About this task:
I'd like every line in the following listing that holds "Fording" copied.

Task input:

+ + + + + + +

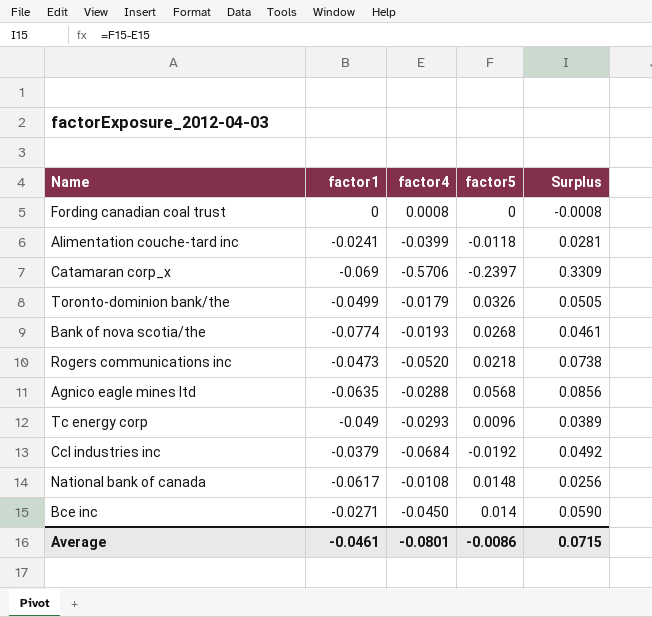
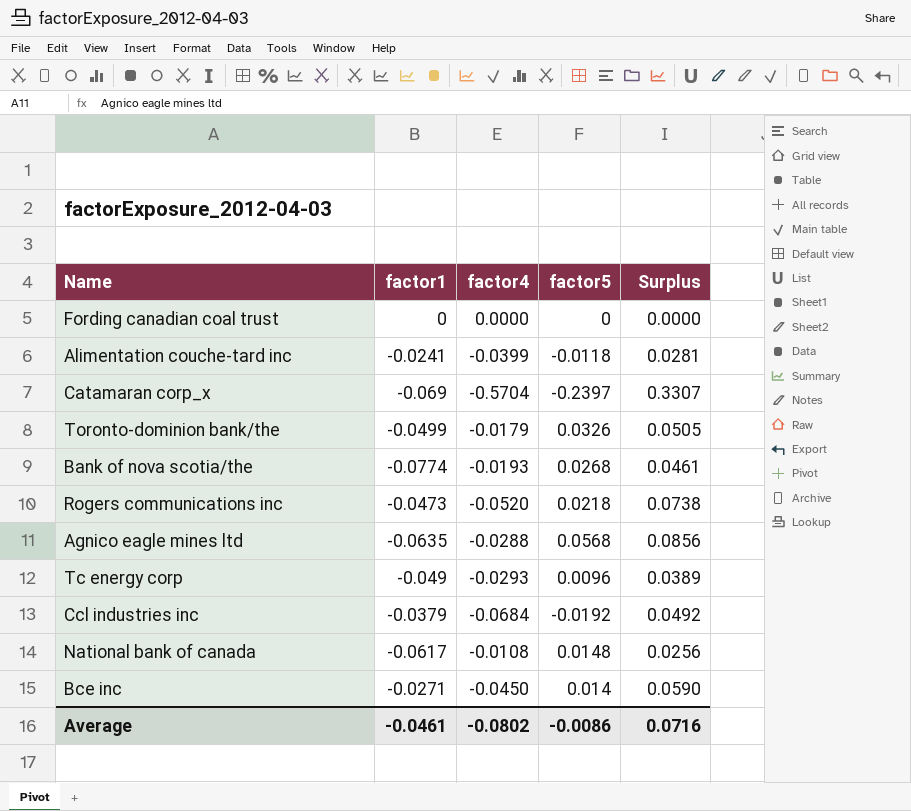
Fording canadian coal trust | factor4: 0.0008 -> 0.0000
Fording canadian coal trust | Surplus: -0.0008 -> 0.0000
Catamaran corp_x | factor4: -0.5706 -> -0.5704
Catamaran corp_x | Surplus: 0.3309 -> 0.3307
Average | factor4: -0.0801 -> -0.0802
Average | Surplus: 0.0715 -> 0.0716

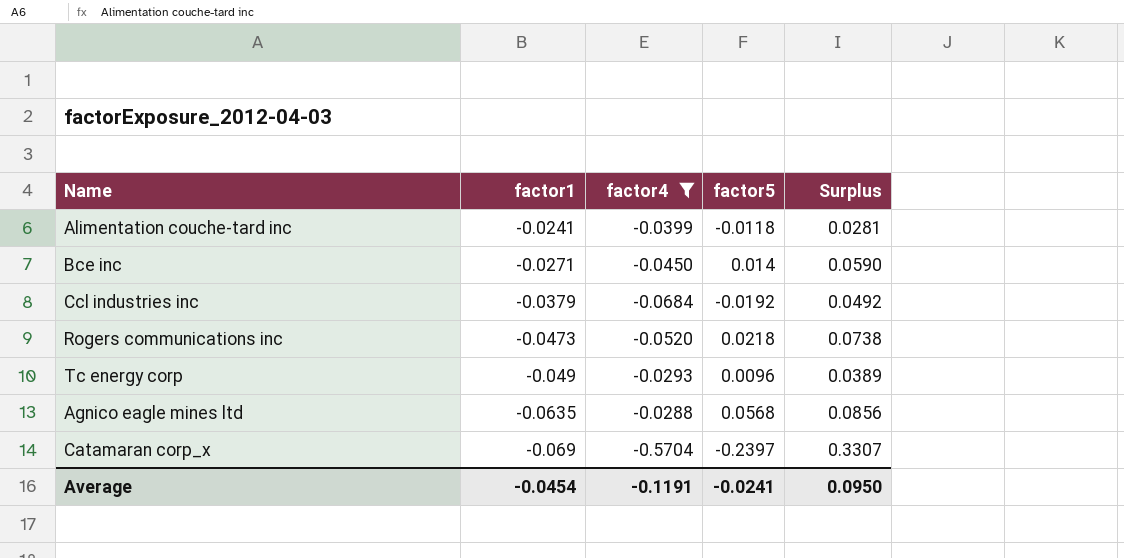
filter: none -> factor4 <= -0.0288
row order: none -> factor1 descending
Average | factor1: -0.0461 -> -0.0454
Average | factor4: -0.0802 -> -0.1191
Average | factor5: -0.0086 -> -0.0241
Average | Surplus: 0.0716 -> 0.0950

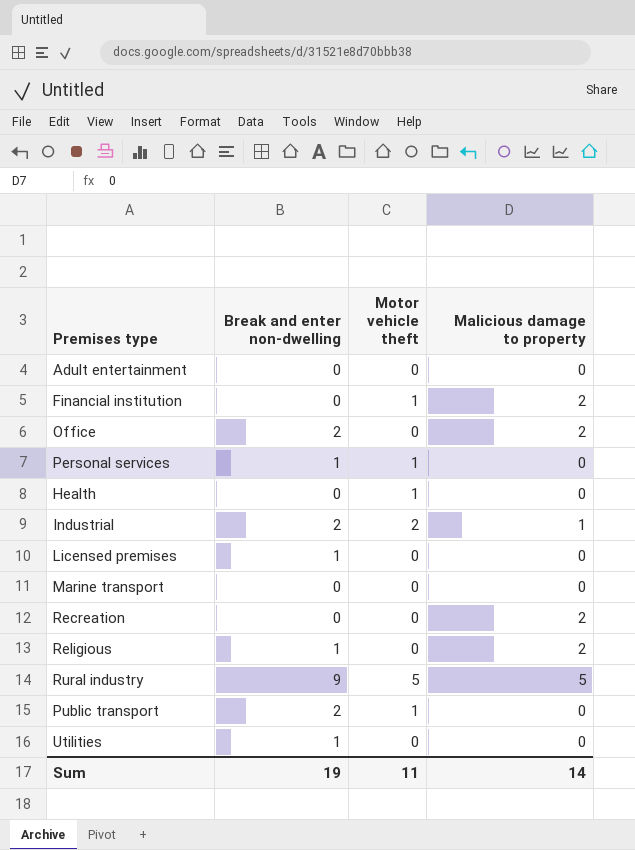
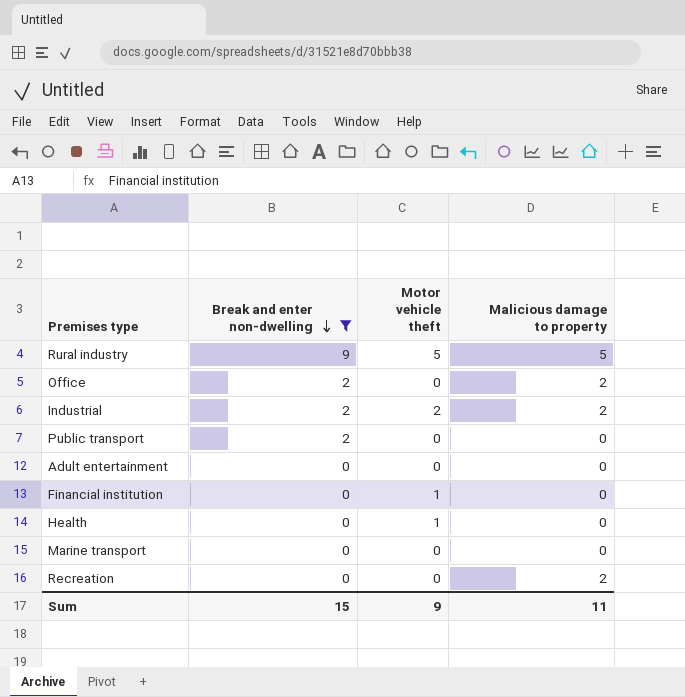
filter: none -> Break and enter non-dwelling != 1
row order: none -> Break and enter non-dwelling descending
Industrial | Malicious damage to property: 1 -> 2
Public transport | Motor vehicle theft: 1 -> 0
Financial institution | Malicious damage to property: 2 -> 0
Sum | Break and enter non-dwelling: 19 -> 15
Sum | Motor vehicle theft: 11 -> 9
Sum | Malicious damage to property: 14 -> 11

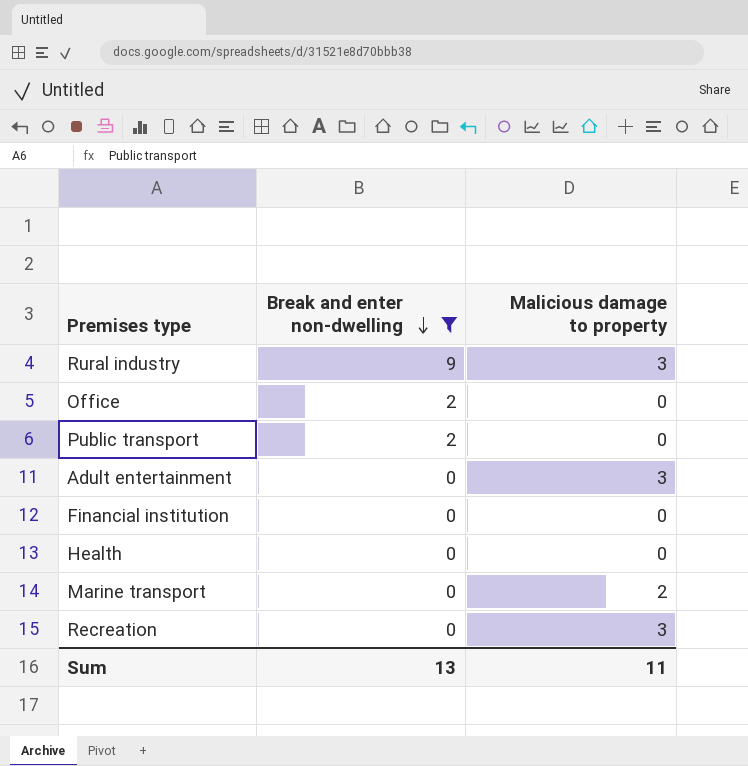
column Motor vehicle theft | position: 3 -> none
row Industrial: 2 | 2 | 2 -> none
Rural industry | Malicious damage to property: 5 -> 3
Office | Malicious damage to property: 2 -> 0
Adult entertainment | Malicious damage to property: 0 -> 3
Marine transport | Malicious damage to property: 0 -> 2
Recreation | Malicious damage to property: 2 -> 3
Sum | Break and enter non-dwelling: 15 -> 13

+ + + + + + +

Worked solution:
Fording canadian coal trust | factor4: 0.0008 -> 0.0000
Fording canadian coal trust | Surplus: -0.0008 -> 0.0000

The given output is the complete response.